*** DATA SUPPLIED ***
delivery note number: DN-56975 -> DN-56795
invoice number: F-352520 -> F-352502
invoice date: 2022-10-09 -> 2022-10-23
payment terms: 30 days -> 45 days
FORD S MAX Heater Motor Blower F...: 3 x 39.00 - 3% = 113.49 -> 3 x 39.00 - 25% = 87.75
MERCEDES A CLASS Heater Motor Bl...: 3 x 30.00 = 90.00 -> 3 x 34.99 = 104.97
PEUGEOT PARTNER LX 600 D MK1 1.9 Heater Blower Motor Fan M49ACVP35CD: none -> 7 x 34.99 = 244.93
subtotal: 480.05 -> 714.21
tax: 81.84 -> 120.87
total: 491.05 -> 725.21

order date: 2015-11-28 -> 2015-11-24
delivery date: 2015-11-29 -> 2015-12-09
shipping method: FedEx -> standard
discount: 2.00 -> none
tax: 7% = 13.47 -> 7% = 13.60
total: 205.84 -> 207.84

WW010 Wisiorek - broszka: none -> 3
*** End of DATA SUPPLIED ***
*** DATA SUPPLIED ***
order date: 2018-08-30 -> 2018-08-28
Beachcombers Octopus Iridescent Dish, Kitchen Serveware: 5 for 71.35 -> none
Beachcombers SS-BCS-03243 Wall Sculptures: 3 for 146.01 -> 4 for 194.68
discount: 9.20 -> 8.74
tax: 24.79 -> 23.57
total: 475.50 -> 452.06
*** End of DATA SUPPLIED ***
*** DATA SUPPLIED ***
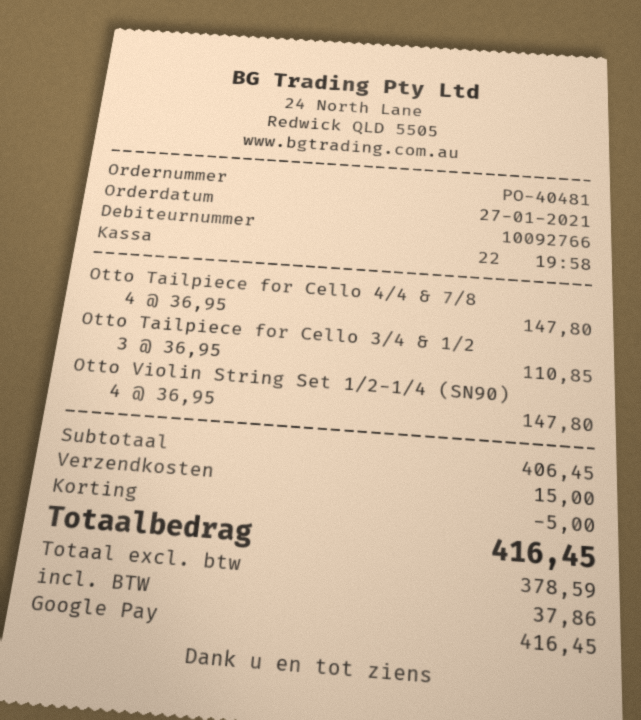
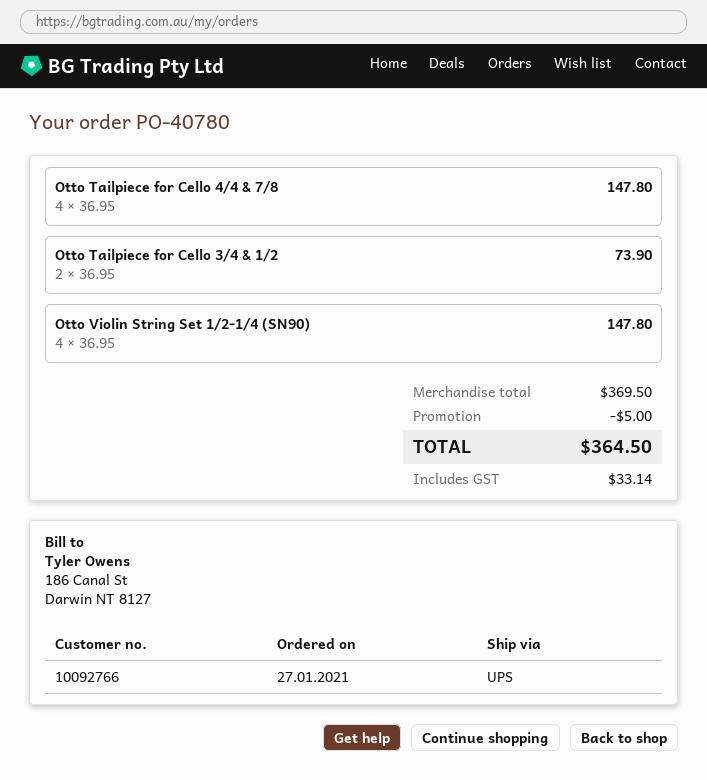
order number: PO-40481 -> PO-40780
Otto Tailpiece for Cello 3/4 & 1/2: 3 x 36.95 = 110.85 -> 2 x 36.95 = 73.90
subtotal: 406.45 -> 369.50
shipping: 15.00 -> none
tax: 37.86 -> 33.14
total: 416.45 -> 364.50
*** End of DATA SUPPLIED ***
# WORK TO BE COMPLETED
Give back, unchanged, the run of lines in the listing above that begins at the line containing "tax: 7% = 13.47 -> 7% = 13.60" and ends at the line containing "WW010 Wisiorek - broszka: none -> 3", both included.

# OUTPUT FOR THIS EXERCISE
tax: 7% = 13.47 -> 7% = 13.60
total: 205.84 -> 207.84

WW010 Wisiorek - broszka: none -> 3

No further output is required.